Background: Deflazacort (DFZ), an oxazoline derivative of prednisolone (PDN), has a dose equivalence of 1.2:1 (mg) to PDN. No study to date has compared adverse effects and efficacy of high doses of DFZ as against high-dose PDN in systemic lupus erythematosus (SLE).
Objectives: To compare adverse effects of high dose DFZ and PDN in SLE patients, especially in terms of cushingoid features and gain in body weight, 3 and 6 months after initiation of these agents.
Methods: In both the steroid arms, the following outcome parameters were assessed at 3 and 6 months: (a) cushingoid features by Cushing's Severity Index (CSI) (b) hirsutism by modified Ferriman Gallwey score (c) weight gain by difference (Δ, delta) of weight (in kilograms).
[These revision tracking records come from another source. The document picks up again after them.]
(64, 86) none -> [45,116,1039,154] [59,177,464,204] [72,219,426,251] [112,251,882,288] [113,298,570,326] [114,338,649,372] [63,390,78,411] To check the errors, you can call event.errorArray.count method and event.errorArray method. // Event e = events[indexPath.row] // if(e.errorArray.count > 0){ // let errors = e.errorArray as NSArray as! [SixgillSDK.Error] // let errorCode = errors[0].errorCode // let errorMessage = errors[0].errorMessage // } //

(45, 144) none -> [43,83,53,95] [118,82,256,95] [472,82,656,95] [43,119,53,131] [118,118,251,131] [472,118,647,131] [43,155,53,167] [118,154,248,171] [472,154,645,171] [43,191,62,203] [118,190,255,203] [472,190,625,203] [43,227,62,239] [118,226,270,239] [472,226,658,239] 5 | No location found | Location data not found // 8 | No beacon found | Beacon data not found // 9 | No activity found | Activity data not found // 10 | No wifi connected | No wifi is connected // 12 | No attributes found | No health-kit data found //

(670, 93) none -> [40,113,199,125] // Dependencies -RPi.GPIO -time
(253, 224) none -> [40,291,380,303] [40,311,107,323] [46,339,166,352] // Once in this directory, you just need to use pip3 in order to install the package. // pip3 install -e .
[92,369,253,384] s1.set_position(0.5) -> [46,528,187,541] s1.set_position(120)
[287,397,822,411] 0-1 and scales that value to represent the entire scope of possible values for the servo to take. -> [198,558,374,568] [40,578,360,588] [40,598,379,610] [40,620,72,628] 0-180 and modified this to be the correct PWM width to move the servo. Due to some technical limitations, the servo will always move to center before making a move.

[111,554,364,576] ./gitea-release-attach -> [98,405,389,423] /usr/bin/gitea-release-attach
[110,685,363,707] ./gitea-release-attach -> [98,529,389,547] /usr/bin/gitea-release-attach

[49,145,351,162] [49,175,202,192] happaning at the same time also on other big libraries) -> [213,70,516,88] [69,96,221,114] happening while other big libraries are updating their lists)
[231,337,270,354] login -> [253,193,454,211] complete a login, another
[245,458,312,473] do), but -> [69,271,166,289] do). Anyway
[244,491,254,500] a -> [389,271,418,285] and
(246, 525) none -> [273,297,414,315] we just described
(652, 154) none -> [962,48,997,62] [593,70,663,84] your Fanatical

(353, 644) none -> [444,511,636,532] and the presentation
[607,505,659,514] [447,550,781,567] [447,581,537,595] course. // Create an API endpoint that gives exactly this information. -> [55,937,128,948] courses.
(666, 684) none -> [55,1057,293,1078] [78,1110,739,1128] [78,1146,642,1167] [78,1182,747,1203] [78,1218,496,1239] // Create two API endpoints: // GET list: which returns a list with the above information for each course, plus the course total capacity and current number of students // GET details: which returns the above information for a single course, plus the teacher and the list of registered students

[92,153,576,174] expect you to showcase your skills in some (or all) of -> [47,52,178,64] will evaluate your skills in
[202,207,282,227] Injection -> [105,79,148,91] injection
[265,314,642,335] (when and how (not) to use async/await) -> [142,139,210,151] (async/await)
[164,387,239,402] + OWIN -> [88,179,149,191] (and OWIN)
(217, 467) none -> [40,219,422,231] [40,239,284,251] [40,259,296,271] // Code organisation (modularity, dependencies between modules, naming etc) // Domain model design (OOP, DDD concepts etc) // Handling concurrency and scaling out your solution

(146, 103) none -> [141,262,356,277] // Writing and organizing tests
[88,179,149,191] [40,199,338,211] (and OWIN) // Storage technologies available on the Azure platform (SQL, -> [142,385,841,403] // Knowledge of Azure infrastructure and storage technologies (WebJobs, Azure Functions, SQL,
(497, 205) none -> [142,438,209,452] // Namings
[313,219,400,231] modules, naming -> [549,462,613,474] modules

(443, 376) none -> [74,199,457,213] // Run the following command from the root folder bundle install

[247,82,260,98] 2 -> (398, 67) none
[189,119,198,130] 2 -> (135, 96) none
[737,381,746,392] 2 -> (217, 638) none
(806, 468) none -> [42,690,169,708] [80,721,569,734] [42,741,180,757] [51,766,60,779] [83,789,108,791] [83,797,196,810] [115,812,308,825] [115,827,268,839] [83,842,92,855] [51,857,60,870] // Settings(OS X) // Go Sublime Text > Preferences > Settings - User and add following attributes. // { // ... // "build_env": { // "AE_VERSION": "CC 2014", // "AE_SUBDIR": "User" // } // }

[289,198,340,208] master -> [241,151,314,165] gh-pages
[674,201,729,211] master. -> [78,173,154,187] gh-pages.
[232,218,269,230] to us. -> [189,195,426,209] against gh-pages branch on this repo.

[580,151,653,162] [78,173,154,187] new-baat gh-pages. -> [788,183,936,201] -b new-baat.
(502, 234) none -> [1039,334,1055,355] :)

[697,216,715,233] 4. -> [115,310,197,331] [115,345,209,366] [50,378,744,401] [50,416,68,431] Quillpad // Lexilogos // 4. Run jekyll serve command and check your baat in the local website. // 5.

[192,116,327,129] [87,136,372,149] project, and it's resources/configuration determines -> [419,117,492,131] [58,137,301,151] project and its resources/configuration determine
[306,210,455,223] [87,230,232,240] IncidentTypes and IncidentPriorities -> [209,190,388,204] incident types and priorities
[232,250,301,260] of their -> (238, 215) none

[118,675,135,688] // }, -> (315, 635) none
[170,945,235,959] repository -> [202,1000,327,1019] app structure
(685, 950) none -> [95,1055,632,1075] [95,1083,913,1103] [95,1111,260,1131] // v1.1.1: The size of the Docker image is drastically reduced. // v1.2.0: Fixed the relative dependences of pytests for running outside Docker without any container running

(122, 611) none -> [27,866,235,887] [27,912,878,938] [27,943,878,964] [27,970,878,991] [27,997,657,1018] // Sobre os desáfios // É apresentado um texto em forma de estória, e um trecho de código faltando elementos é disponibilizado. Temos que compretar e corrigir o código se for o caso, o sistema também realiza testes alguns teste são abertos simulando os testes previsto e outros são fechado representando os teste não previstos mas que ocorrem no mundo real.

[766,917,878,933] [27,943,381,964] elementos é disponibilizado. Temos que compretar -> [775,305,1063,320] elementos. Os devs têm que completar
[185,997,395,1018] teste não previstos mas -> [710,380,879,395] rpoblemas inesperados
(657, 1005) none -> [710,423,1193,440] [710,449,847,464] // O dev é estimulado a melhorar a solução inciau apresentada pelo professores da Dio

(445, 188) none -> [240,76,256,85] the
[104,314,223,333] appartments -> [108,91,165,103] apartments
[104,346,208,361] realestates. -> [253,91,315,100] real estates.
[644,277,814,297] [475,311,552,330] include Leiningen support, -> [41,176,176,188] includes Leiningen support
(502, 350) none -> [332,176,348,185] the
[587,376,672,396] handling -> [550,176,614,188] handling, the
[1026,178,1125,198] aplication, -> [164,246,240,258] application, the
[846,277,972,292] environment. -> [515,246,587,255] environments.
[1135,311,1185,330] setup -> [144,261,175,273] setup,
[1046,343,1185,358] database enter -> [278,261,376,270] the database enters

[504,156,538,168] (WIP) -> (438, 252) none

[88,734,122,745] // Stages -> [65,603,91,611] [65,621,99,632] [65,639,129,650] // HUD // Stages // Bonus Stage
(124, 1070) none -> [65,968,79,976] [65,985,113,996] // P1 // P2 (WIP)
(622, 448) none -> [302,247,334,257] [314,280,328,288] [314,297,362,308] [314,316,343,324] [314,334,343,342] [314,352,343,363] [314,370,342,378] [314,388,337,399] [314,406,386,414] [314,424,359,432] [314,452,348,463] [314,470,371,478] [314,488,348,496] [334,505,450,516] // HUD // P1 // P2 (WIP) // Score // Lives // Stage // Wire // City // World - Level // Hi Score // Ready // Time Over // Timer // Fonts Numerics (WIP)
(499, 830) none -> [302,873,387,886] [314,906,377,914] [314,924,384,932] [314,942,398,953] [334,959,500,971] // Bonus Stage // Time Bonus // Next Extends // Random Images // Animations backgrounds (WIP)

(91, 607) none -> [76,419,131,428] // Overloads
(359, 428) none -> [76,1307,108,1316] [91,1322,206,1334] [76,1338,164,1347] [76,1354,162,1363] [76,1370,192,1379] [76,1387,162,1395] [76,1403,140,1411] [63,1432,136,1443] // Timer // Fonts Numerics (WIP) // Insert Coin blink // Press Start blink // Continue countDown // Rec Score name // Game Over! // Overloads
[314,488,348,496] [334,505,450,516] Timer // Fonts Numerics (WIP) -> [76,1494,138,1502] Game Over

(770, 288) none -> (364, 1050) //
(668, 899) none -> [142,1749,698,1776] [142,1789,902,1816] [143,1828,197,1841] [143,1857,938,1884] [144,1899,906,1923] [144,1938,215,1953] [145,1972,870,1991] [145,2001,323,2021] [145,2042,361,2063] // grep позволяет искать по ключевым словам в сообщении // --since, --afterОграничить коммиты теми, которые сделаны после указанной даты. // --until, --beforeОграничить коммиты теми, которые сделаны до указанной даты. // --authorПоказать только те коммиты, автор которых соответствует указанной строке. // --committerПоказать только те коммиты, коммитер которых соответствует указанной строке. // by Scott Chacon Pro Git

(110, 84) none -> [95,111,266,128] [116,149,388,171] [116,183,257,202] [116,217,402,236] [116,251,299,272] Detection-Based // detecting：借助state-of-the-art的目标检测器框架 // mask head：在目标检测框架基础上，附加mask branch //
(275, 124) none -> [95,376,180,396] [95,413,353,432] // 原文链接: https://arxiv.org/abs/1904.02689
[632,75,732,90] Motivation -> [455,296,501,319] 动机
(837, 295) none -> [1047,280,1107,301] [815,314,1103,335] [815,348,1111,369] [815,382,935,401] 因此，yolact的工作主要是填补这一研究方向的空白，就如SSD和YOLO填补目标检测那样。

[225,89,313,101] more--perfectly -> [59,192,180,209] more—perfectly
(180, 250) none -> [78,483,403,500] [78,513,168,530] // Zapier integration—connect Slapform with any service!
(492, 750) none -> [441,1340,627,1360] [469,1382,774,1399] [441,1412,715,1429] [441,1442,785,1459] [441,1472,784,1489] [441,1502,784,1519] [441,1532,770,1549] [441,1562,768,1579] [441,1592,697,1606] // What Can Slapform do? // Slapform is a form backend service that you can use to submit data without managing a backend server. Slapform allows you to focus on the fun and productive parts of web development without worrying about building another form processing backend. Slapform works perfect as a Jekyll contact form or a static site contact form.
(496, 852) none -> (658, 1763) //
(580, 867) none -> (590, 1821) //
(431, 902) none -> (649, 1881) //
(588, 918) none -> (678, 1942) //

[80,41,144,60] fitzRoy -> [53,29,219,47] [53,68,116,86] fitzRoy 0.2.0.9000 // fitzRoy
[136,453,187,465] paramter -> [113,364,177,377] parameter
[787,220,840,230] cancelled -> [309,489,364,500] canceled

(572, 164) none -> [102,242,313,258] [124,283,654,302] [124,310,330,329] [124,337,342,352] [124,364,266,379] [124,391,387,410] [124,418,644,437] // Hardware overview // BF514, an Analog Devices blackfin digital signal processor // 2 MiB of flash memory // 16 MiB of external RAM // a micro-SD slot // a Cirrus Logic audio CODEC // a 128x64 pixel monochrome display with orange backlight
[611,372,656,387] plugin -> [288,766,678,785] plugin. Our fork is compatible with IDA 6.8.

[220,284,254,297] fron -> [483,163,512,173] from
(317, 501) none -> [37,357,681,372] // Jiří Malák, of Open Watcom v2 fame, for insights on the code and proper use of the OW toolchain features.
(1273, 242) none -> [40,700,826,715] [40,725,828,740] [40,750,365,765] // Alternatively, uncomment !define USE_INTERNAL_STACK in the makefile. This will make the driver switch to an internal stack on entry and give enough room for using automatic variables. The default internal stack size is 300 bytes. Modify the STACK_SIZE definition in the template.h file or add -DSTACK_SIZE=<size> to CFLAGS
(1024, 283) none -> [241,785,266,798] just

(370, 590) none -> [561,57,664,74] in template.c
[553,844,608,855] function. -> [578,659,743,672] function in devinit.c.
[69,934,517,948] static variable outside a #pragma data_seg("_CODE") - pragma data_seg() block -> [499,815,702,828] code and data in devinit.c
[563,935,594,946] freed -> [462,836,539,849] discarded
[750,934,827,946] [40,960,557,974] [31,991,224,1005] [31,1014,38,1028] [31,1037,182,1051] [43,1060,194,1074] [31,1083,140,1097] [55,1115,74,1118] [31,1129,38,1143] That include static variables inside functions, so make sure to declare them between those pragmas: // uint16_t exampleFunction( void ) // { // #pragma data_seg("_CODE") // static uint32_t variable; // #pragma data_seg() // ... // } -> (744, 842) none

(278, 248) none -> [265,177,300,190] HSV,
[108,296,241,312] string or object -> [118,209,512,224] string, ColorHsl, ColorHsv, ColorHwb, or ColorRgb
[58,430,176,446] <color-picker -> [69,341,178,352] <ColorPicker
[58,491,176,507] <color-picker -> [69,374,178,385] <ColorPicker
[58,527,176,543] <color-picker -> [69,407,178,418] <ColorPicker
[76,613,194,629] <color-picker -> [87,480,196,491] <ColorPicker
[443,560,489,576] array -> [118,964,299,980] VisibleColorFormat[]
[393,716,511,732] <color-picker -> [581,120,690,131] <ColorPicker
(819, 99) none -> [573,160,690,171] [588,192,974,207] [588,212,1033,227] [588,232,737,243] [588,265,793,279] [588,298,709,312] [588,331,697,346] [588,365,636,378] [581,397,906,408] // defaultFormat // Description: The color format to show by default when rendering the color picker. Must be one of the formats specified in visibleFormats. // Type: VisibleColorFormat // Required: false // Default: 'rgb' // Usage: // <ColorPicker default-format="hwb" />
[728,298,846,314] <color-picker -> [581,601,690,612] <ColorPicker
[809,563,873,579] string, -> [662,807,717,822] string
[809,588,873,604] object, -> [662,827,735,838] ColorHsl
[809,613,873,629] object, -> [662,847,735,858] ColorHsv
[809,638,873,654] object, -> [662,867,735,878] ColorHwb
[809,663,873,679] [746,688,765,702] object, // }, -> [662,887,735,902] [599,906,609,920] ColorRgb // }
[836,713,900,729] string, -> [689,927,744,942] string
Results: Patients on PDN had 1.6 kg (3.2%) and 2 kg (5.1%) higher median weight gain as compared to those on DFZ at 3 and 6 months respectively ( p = 0.012 and 0.001). PDN caused 10% and 22.2% higher increment in median hirsutism scores as compared to DFZ at 3 months and 6 months follow-up, respectively ( p = 0.004 and 0.002). PDN caused 100% higher increase in median CSI scores than DFZ at 6 months ( p = 0.03). There was no significant difference by generalized estimation equation between the groups with respect to changes in SLEDAI, renal SLEDAI, anti-dsDNA titres and C3/C4 levels. There were two serious infections (requiring hospitalization/intravenous antibiotics) in the PDN group, while none in the DFZ group.
Conclusion: Comparable intake and tapering of high dose DFZ and PDN in active SLE revealed 2-fold less weight gain, 2.5-fold less hirsutism and 1.5-fold lower cushingoid severity index as well as lower glycaemic elevation in the DFZ group as compared to PDN group. Both had similar efficacy.
Keywords: Adverse effects; deflazacort; efficacy; prednisolone; steroids; systemic lupus erythematosus.